┌──

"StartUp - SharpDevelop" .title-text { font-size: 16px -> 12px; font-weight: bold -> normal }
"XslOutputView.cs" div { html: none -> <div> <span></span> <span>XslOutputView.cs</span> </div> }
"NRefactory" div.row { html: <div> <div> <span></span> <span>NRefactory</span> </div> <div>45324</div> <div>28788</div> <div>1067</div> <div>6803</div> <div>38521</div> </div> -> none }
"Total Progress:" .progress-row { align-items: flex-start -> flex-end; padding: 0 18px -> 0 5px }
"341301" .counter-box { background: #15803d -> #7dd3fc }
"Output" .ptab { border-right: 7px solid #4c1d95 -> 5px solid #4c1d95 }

└──
┌──

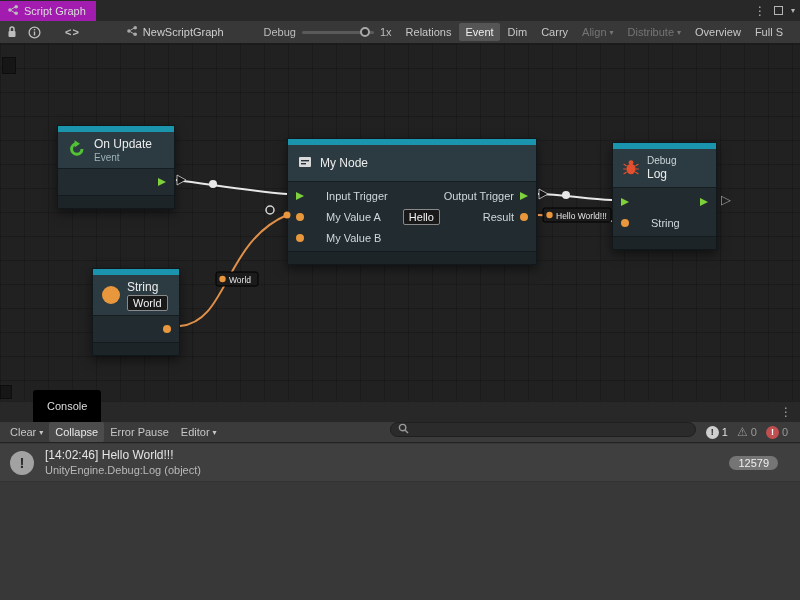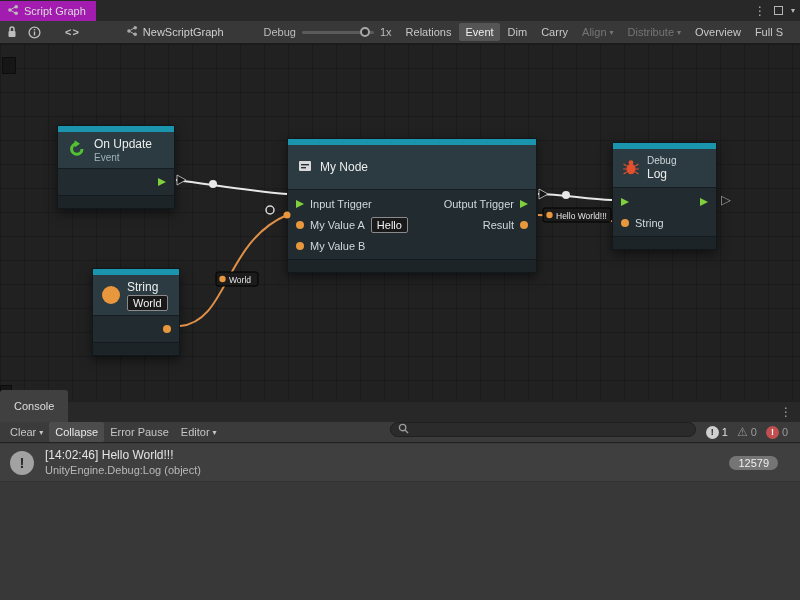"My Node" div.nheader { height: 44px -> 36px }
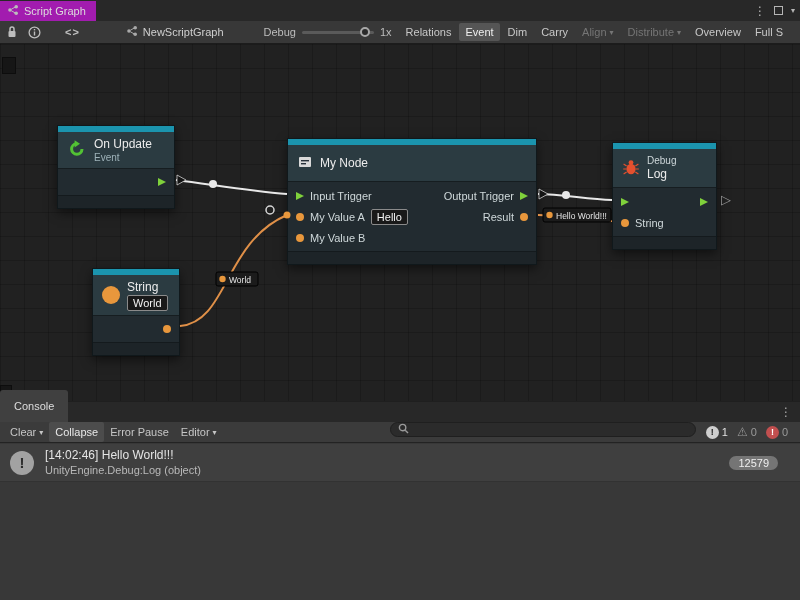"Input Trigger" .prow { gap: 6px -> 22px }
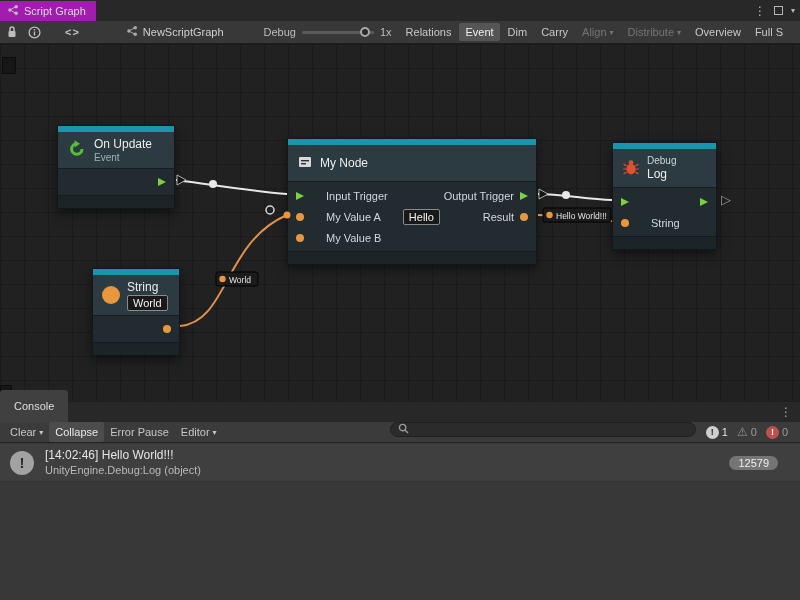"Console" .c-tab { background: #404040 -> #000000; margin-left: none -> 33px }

└──

*THE TASK*.
Across the records above, return every line that contains the word "span".

*ANSWER BOX*.
"XslOutputView.cs" div { html: none -> <div> <span></span> <span>XslOutputView.cs</span> </div> }
"NRefactory" div.row { html: <div> <div> <span></span> <span>NRefactory</span> </div> <div>45324</div> <div>28788</div> <div>1067</div> <div>6803</div> <div>38521</div> </div> -> none }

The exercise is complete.